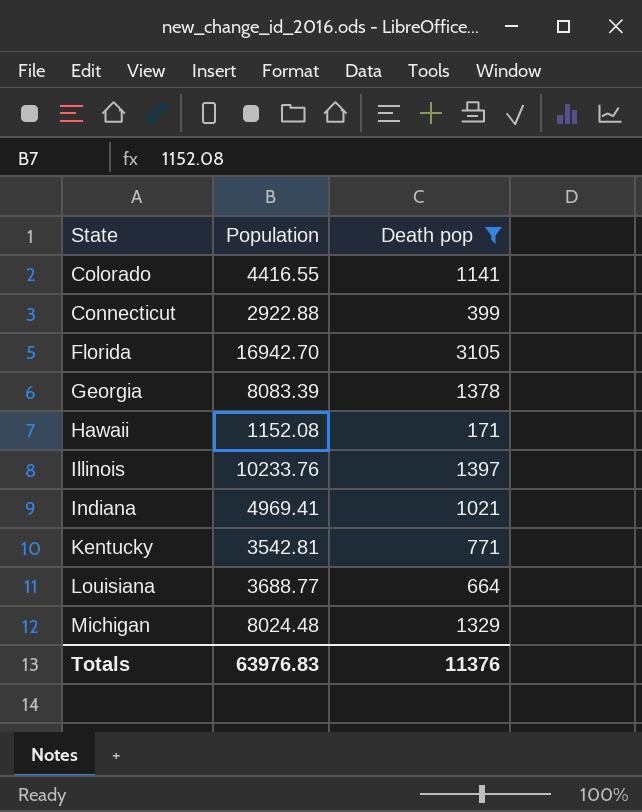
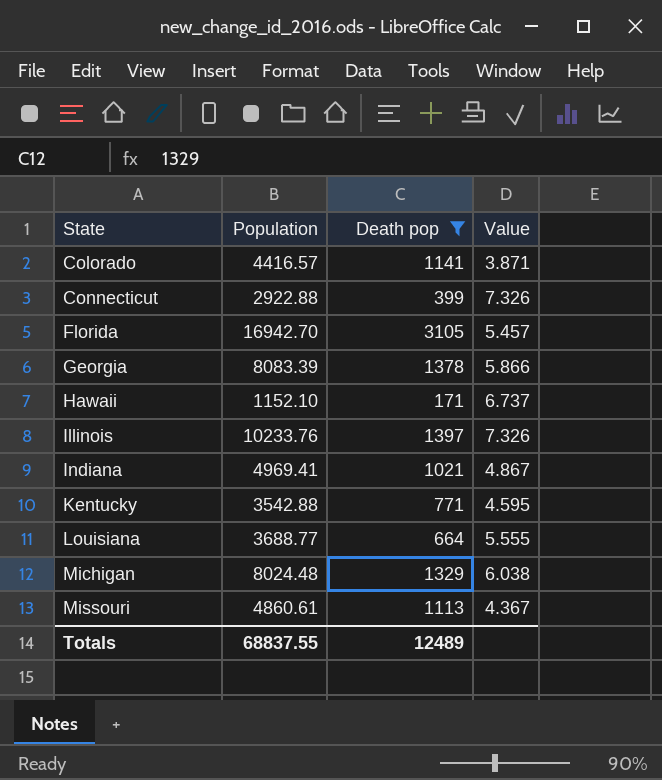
column Value | formula: none -> [Population] / [Death pop]
Colorado | Population: 4416.55 -> 4416.57
Hawaii | Population: 1152.08 -> 1152.10
Kentucky | Population: 3542.81 -> 3542.88
row Missouri: none -> 4860.61 | 1113 | 4.367
Totals | Population: 63976.83 -> 68837.55
Totals | Death pop: 11376 -> 12489

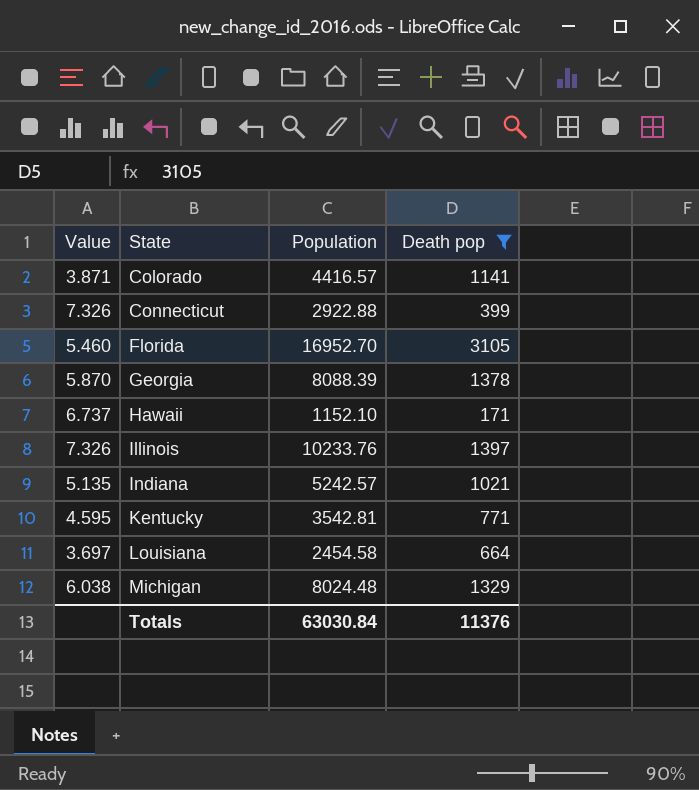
column Value | position: 4 -> 1
row Missouri: 4860.61 | 1113 | 4.367 -> none
Florida | Value: 5.457 -> 5.460
Florida | Population: 16942.70 -> 16952.70
Georgia | Value: 5.866 -> 5.870
Georgia | Population: 8083.39 -> 8088.39
Indiana | Value: 4.867 -> 5.135
Indiana | Population: 4969.41 -> 5242.57
Kentucky | Population: 3542.88 -> 3542.81
Louisiana | Value: 5.555 -> 3.697
Louisiana | Population: 3688.77 -> 2454.58
Totals | Population: 68837.55 -> 63030.84
Totals | Death pop: 12489 -> 11376

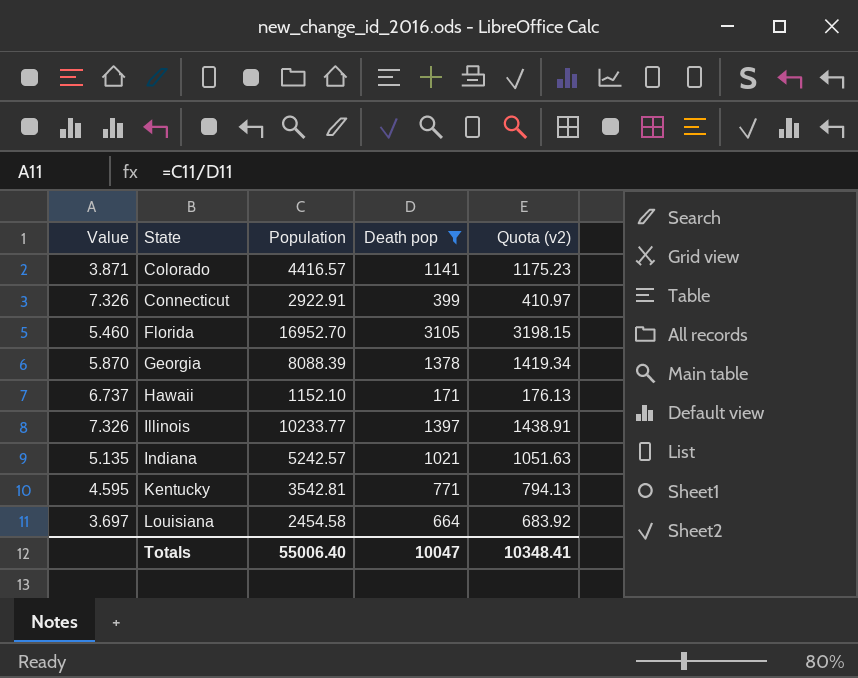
column Quota (v2) | formula: none -> [Death pop] * 1.03
row Michigan: 6.038 | 8024.48 | 1329 -> none
Connecticut | Population: 2922.88 -> 2922.91
Illinois | Population: 10233.76 -> 10233.77
Totals | Population: 63030.84 -> 55006.40
Totals | Death pop: 11376 -> 10047

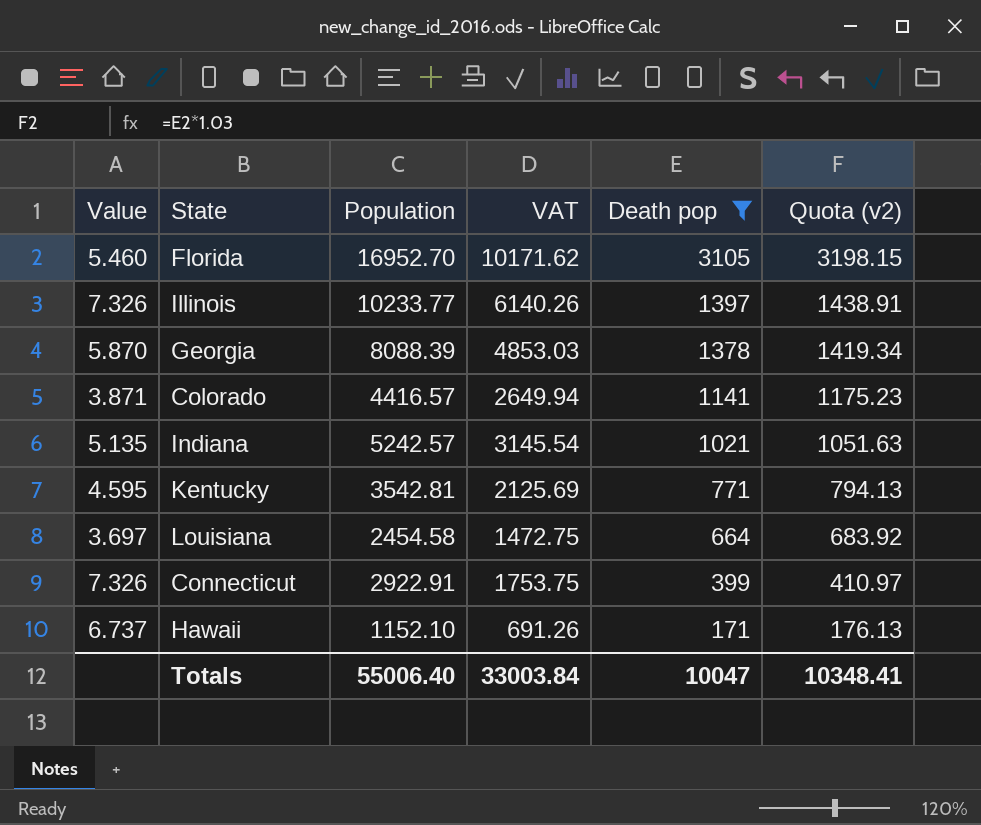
row order: State ascending -> Death pop descending
column VAT | formula: none -> [Population] * 0.6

══════════════════════════════

**Problem statement**
Every line in the records that holds the word "Florida" should be copied into the answer.

**Result**
Florida | Value: 5.457 -> 5.460
Florida | Population: 16942.70 -> 16952.70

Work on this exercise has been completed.